O ‘termo de referência’ tinha inconsistências que davam margem de interpretações quanto aos requisitos de habilitação e qualificação dos proponentes, em especial aqueles destinados a participantes estrangeiros, consórcios e sociedades de propósito específico.
Objeto com subcontratação
Uma das distorções é que a Portaria MF nº 1.646/2023 autorizou a exploração em caráter transitório da Lotex diretamente pela Caixa, mas no ‘termo de referência’ informava que a empresa contratada realizaria praticamente todos os serviços que deveriam ser realizados pelo banco, o que contraria as prestações de serviço de forma direta.
O objeto prevê a subcontratação de prestação de serviços para comercialização de bilhetes físicos (especificações, produção, armazenamento, distribuição e recolhimento); bilhetes digitais (especificações, produção e comercialização de bilhetes digitais em portal/aplicativo online/real-time); carteira eletrônica do apostador (cadastro e comercialização de bilhetes virtuais); solução para pagamento de prêmios com respectivos recolhimentos de impostos, em meio físico e digital; solução tecnológica de execução da Lotex, incluindo informações online e real-time e geração de relatórios; interface de dados para integração das informações de vendas e pagamento de prêmios; atendimento aos pontos de venda de loterias para pedido de bilhetes por via virtual ou telefônica; e prestação de contas.
Critérios de qualidade diferente da maioria das loterias
Outro problema identificado no ‘termo de referência’ é com relação a exigência de critério de qualidade superior à prática de mercado. A Caixa exige que os dados variáveis deverão ser impressos randomicamente de forma legível, por sistema computadorizado, com definição mínima de 300 x 300 ppp (pontos por polegada, em inglês ‘DPI’ – dots per inch). Esse critério é considerado estranho já que as três principais fabricantes de bilhetes instantâneos certificados pela World Lottery Association – WLA oferece uma resolução de 240×240 dpi e mais de 95% das maiores loterias mundiais exigem dados variáveis impressos com a mesma resolução.
Plano de premiação
A maior inconsistência do ‘termo de referência’ está na definição do plano de premiação, que usa o conceito estabelecido para a Loteria Federal para aplicação na modalidade de loteria instantânea.

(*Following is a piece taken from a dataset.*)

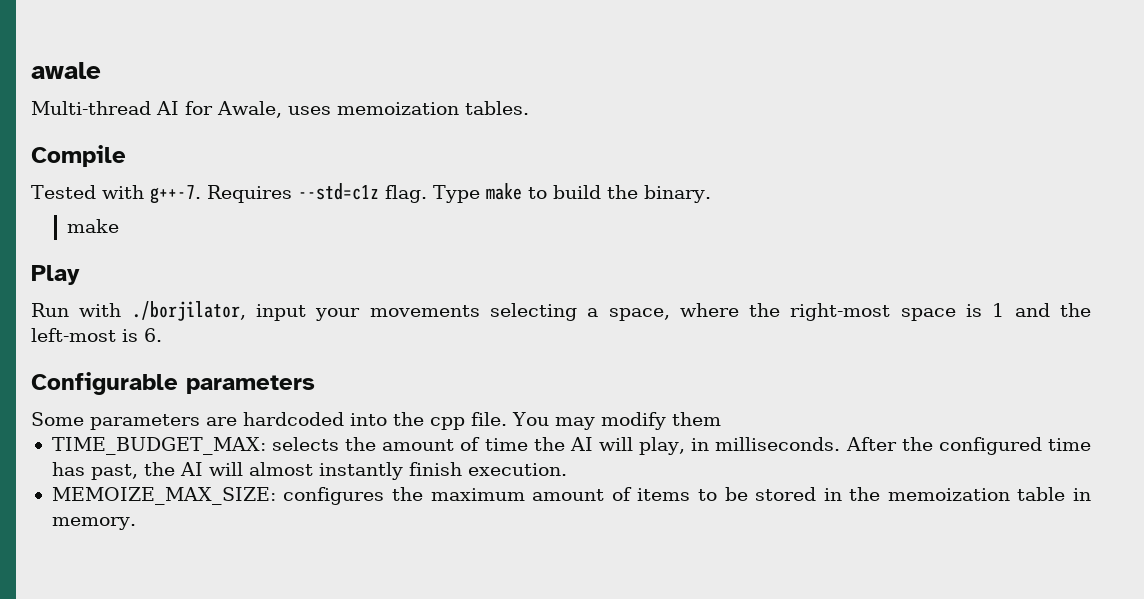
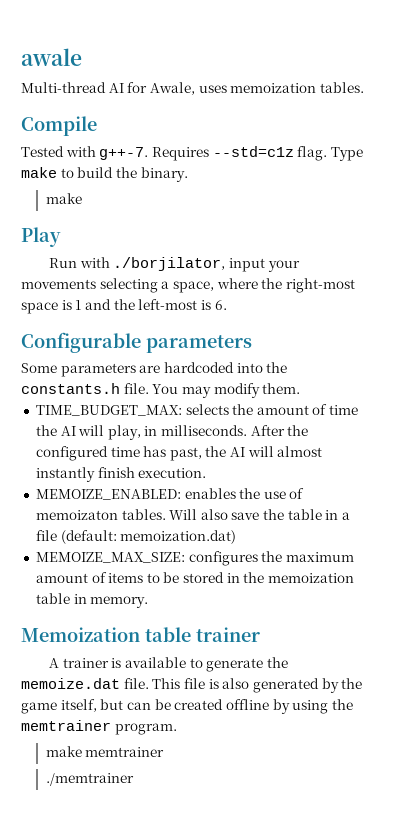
[430,417,465,430] cpp -> [21,383,120,394] constants.h
[671,412,721,426] them -> [262,383,301,394] them.
(567, 469) none -> [35,488,305,500] [35,509,351,520] [35,530,237,544] // MEMOIZE_ENABLED: enables the use of memoizaton tables. Will also save the table in a file (default: memoization.dat)
(136, 523) none -> [21,627,260,642] [48,657,288,672] [21,678,363,693] [21,699,353,714] [21,720,177,735] [45,746,165,757] [45,773,134,786] // Memoization table trainer // A trainer is available to generate the memoize.dat file. This file is also generated by the game itself, but can be created offline by using the memtrainer program. // make memtrainer // ./memtrainer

Apesar da Portaria MF nº 1.646/2023 prever que os planos de emissão e distribuição da Lotex em meio físico deverão observar sistemática análoga à utilizada na exploração da Loteria Federal quanto à definição, em cada série, do preço de plano do bilhete e do valor máximo, por bilhete, a ser cobrado do apostador, a proposta da Caixa exclui da arrecadação da Lotex as despesas com comissão da rede lotérica da própria Caixa, que deveriam estar incluídas em seu percentual de remuneração de 18,3%. Além disso, pode gerar uma destinação a menor para todas as outras entidades que recebem percentuais como previsto na lei 13.756/18: como a seguridade social; o Fundo Nacional de Segurança Pública (FNSP); o Ministério do Esporte; o Fundo Nacional de Cultura (FNC); as organizações de prática esportiva da modalidade futebol; e, obviamente, os apostadores em razão da destinação do prêmio.
Ou seja, a Caixa sugere modificar os dispositivos da lei 13.756/18 através de ‘termo de referência’ e comprometer os repasses para os beneficiários legais.
Infelizmente, o BNLData não pode divulgar os detalhes pelo fato do processo de ‘contração integrada’ estar sob segredo de Justiça, mas a suspensão para contratação de parceiro privado para a execução da Loteria Instantânea Exclusiva – Lotex está suspensa para preservar o interesse público e os princípios constitucionais da legalidade, moralidade e publicidade.